Além disso, também participa como pesquisador na rede de pesquisa da Universidade Federal de Viçosa (UFV) que deve ser formalizada em janeiro. “Este projeto tem por objetivo desenvolver terapias efetivas que mudem o percurso inevitável da doença”, disse. Atualmente, segundo Mateus, em nível mundial, há poucas opções de tratamentos aprovados para E.L.A, e nenhum tem a eficácia que altere significativamente o percurso da doença.
Infelizmente a palavra sobrevida está presente nesses estudos, dando ao paciente poucos míseros meses a mais de vida. “Em termos de tratamento, no Brasil, distribuído pelo SUS, temos apenas o Riluzol, droga aprovada em 1995 pelo FDA (órgão dos EUA que regula a segurança e eficácia de novas medicações)”, explica Mateus.

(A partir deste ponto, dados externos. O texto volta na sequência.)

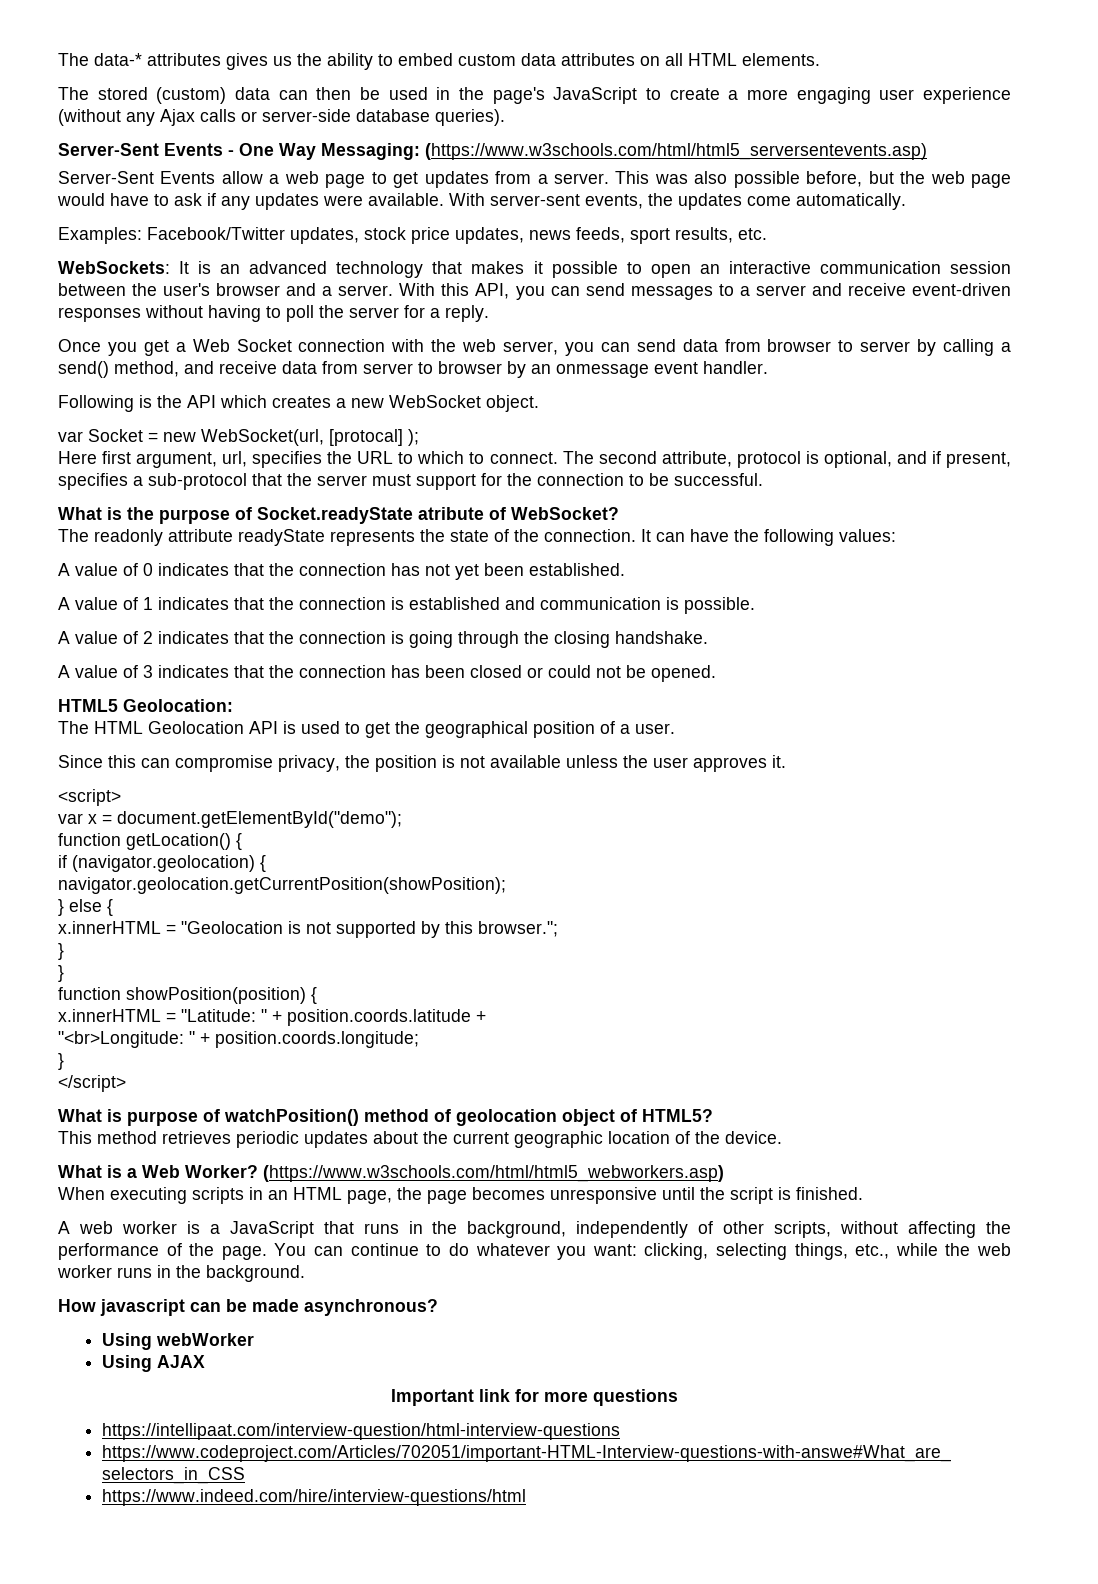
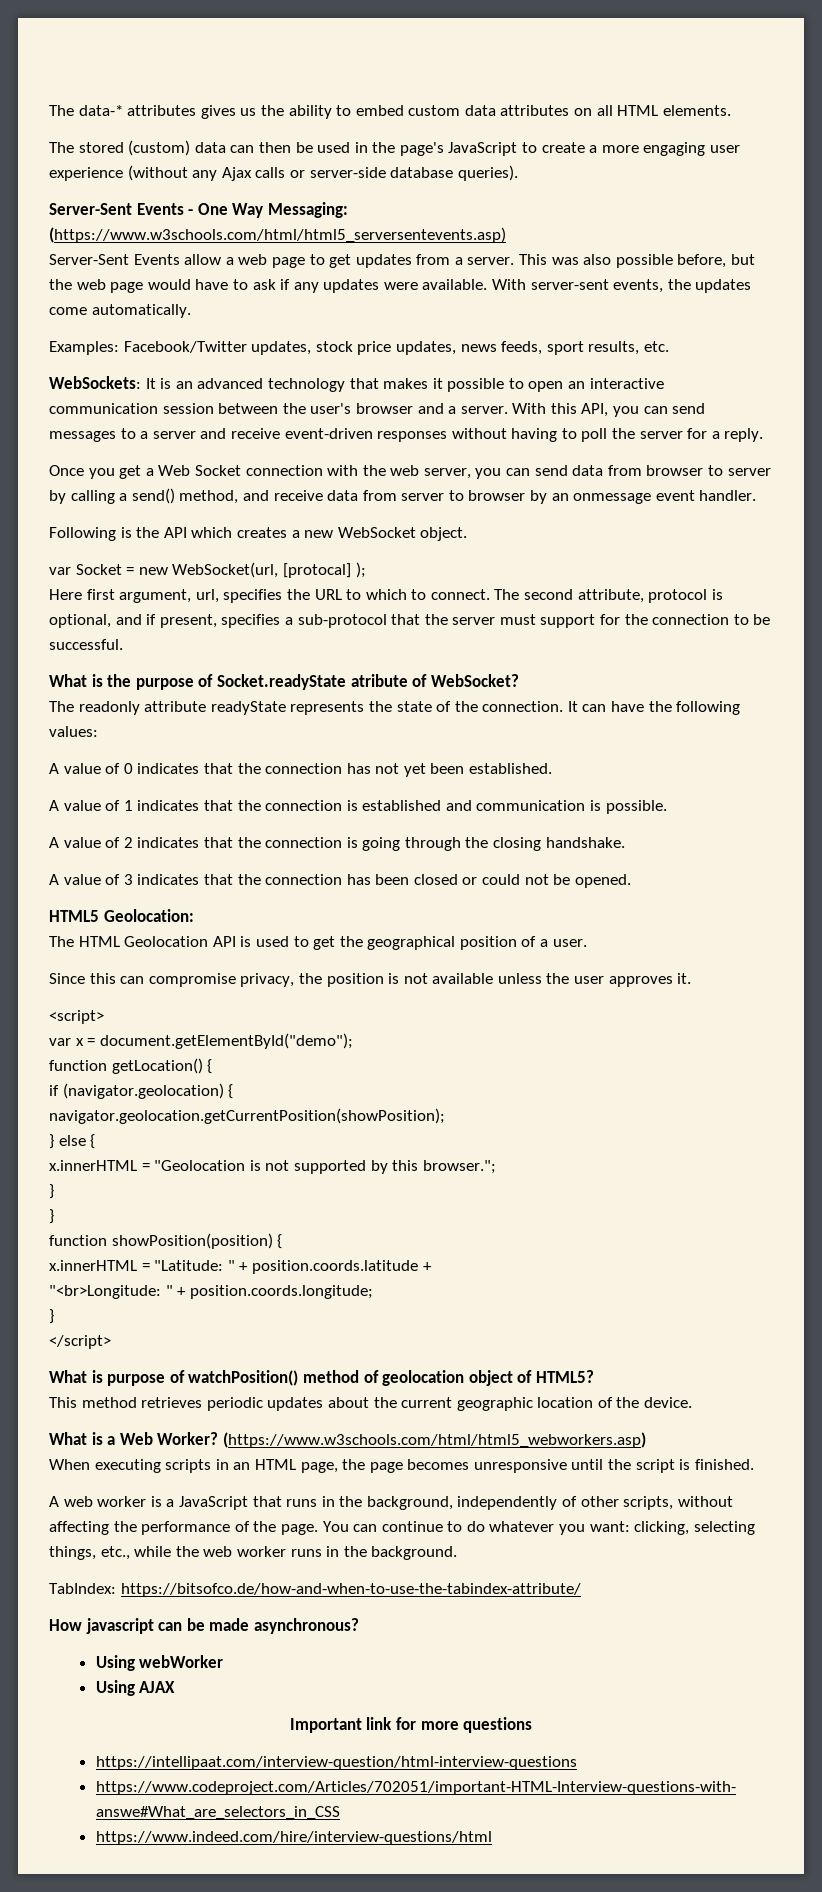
+ TabIndex: https://bitsofco.de/how-and-when-to-use-the-tabindex-attribute/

No mundo existem hoje quase 100 ensaios clínicos destinados ao desenvolvimento de terapias para combater a Esclerose Lateral Amiotrófica. “Esperamos que, nos próximos anos, algo realmente eficaz surja através do olhar da ciência para salvar milhares de pessoas que morrem todos os dias por essa doença”, disse.
O que ELA
E.L.A ou Esclerose Lateral Amiotrófica é uma doença que afeta o sistema nervoso de forma degenerativa e progressiva e acarreta em paralisia motora irreversível. Conforme informações do Ministério da Saúde, pacientes com a doença sofrem paralisia gradual e morte precoce como resultado da perda de capacidades cruciais, como falar, movimentar, engolir e até mesmo respirar.
A E.L.A é uma doença rara com incidência (medida da ocorrência de novos casos durante um período especificado em uma população em risco de ter a doença) de um a cada 50 mil casos por ano e prevalência (casos novos e casos existentes da doença) de um a cada 20 mil casos por ano.
Não há cura para E.LA. De acordo com a pasta, cerca de 25% dos pacientes sobrevivem por mais de cinco anos depois do diagnóstico. Os medicamentos e tratamentos são apenas paliativos, para ajudar a melhorar a qualidade de vida e a retardar a evolução da doença, que inevitavelmente acontecerá em algum momento.
As causas ainda não são conhecidas, no entanto, sabe-se que em cerca de 10% dos casos ela é causada por um defeito genético. “Na prática, os neurônios dos pacientes acometidos pela doença se desgastam ou morrem e já não conseguem mais mandar mensagens aos músculos”, informou o Ministério da Saúde.
O físico britânico Stephen Hawking, morto em 2018, foi um dos portadores mais conhecidos mundialmente da E.LA.
Em agosto deste ano, a doença chamou a atenção com a morte do parceiro de oito anos de Sandra Bullock, Bryan Randall, que faleceu aos 57 anos. Randall estava em tratamento há três anos contra a patologia.